His hands fisted roughly into my hair, jerking my head backwards as his mouth came down on me fast, hard. It was domineering, just like he was, and my lips pushed back against his, finally our tongues duelling for control.

My hands grabbed at his jacket for some kind of grounding as the race in my chest began to soar.

He bit.

I moaned.

Our bodies pressed against each other so hard I wondered if we’d become one entity.

My hips bucked and I pulled at his hair.

It was less a kiss and more a battle of sorts.

It was only the crash of a vase hitting the floor that reluctantly separated our lips.

Breathing heavily, I forced my eyes open and found one of Tina’s arrangements strewn across the tile floor beside us.

Dead flowers weren’t pretty.

“Ooops.” A woman to our left stumbled and giggled.

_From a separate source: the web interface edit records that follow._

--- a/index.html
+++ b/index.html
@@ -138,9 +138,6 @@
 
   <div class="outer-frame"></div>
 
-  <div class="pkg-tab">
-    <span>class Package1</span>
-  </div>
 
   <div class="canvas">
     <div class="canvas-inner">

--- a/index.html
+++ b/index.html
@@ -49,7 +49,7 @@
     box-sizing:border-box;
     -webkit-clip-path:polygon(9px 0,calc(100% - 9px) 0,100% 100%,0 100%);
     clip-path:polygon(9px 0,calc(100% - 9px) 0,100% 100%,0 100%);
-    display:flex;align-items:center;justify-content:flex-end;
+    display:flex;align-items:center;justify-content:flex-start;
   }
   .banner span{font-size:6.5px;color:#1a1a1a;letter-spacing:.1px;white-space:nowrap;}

The masked man pressed into my front and groaned in annoyance. I felt in agreement with this response, as I was not fond of this interruption either.

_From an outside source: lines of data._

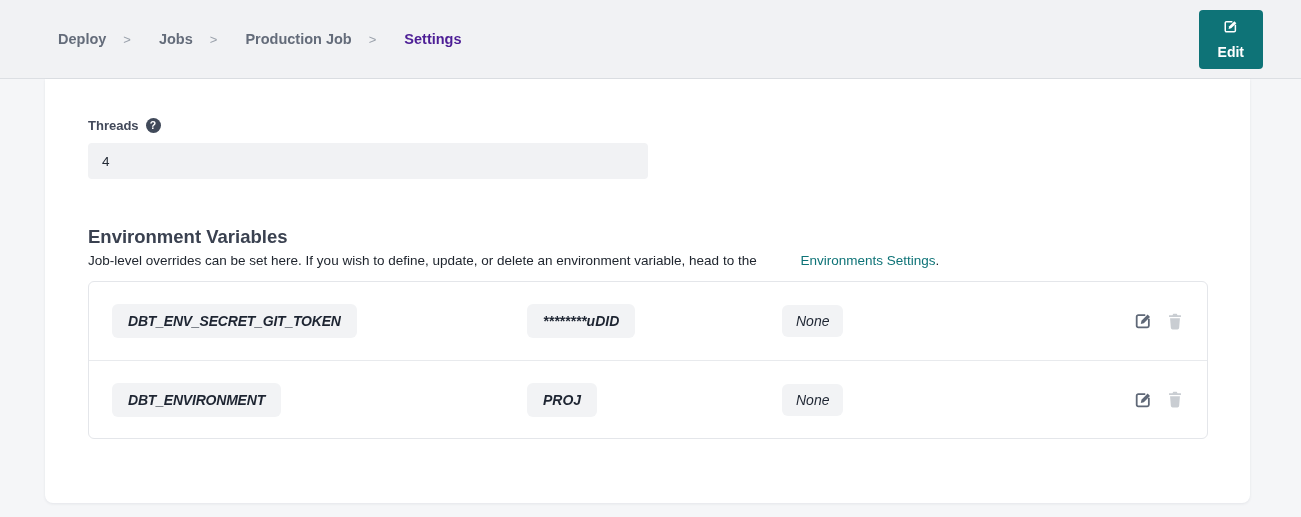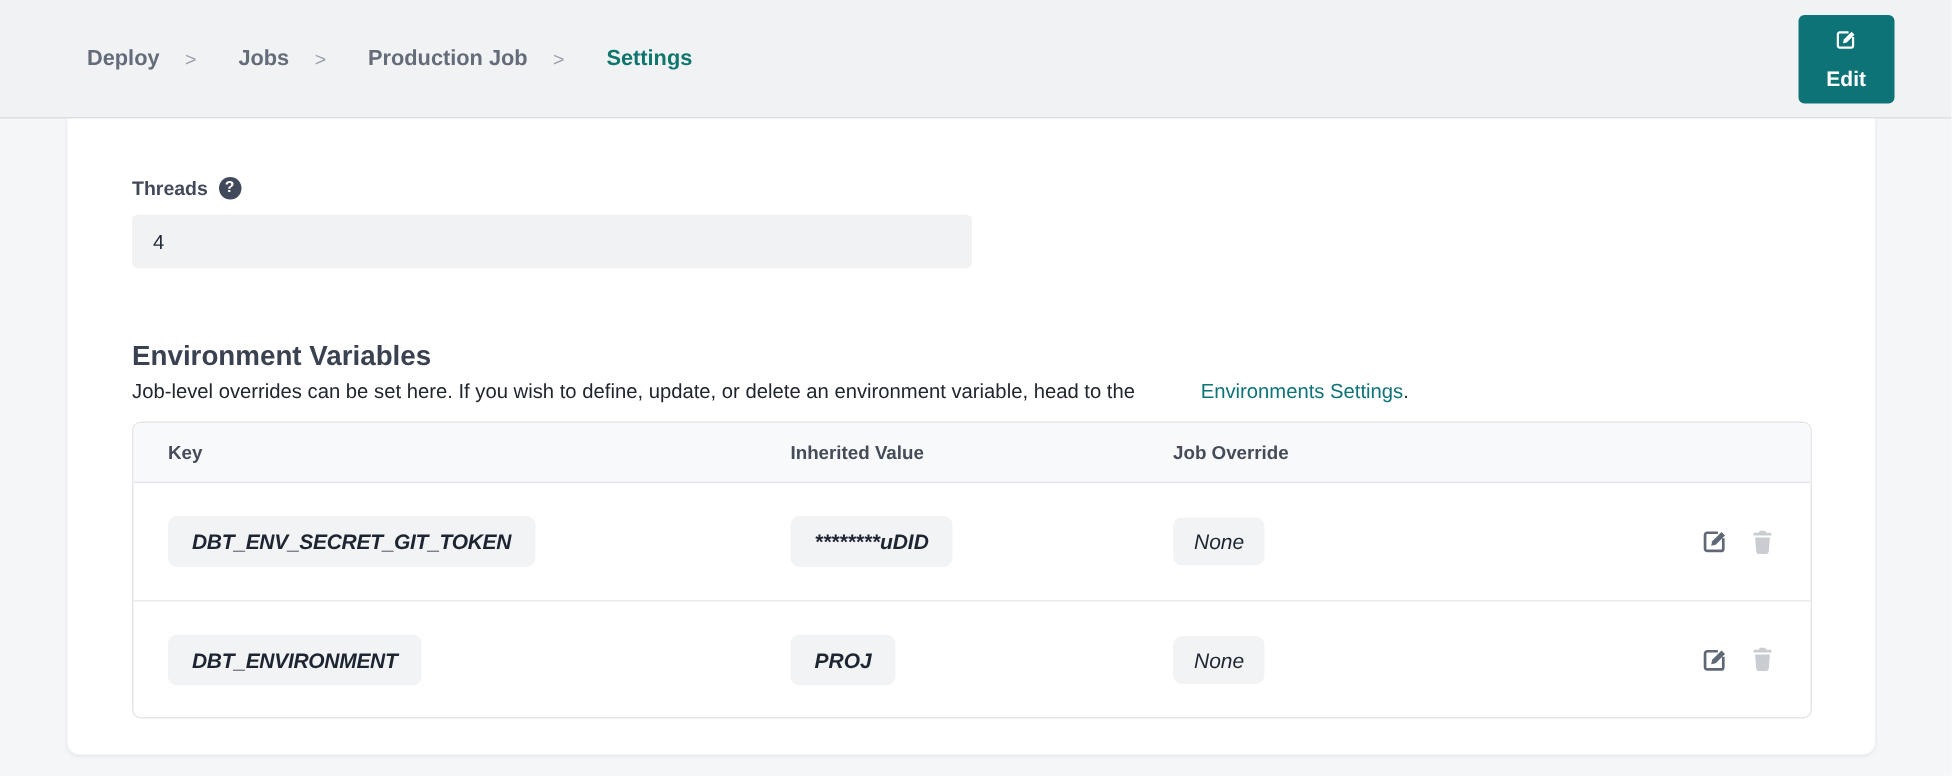--- a/index.html
+++ b/index.html
@@ -25,7 +25,7 @@
     font-size: 14.5px; font-weight: 700; color: #646c7a;
     text-decoration: none; cursor: pointer; margin-left: 11px;
   }
-  .crumb.current { color: #0f766e; cursor: default; }
+  .crumb.current { color: #4c1d95; cursor: default; }
   .crumb-sep { font-size: 13px; color: #9aa1ab; font-weight: 400; }
 
   .edit-btn {

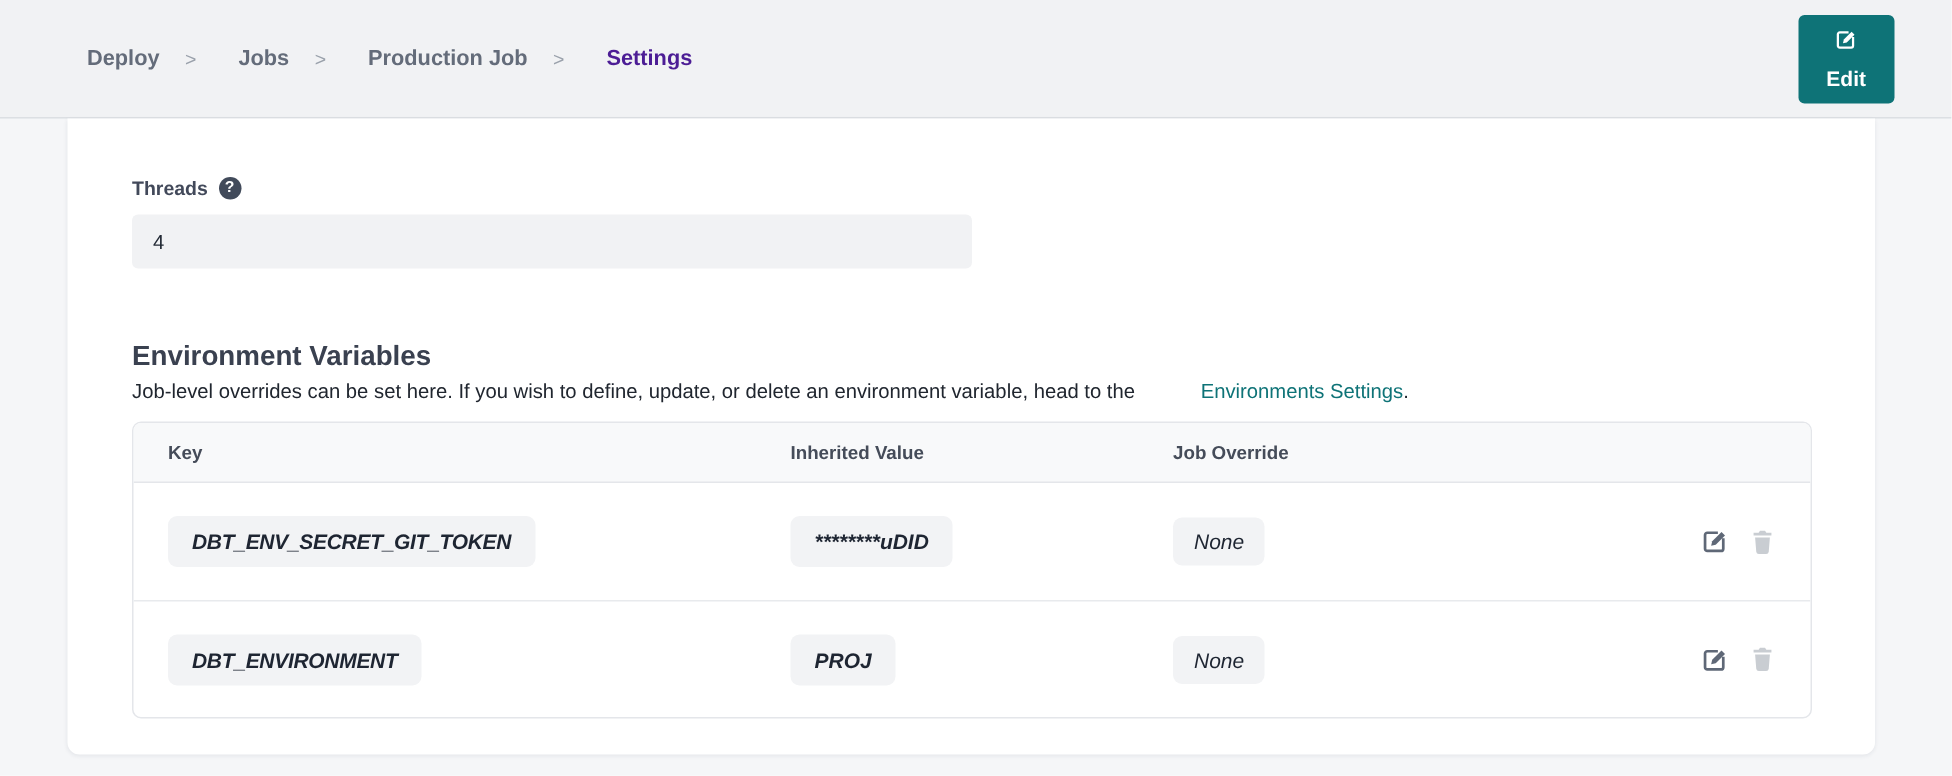--- a/index.html
+++ b/index.html
@@ -160,12 +160,6 @@
 
     <div class="env-table">
 
-      <div class="t-row t-head">
-        <span class="th">Key</span>
-        <span class="th">Inherited Value</span>
-        <span class="th">Job Override</span>
-        <span></span>
-      </div>
 
       <div class="t-row t-body-row">
         <span><span class="pill key">DBT_ENV_SECRET_GIT_TOKEN</span></span>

The woman noticed us, the state in which we remained, and grinned like a Cheshire cat in heat.

“I’ll have that taken care of,” I told her, nodding to the floor.

The masked man nipped behind my ear.

He didn’t like that idea.

A whimper fell from my mouth and a sweat broke out over my skin when his teeth bit at my collarbone.

“Your speech was ah-mazing,” the somewhat older and definitely intoxicated brunette slurred without thanks, waving her wine glass towards us before swaying in the direction of the restrooms.

“Yeah.” He scoffed against my throat, nipping again, and the hairs on the back of my neck stood at full attention.

“What?” My mind was hazy.

Lifting his head, he glared at me. “Who wrote that for you?”

I came crashing into reality at Mach five and not a moment too soon. “Excuse me?”

“The speech. Who wrote it?”

“I did.” My voice had dropped low. I was edging farther away from being turned on and closer to being royally pissed off.

“You didn’t,” he accused as his hands trailed over my backside. I loosed the grip I had on his suit lapels for fear I’d rip one off and use it to choke him.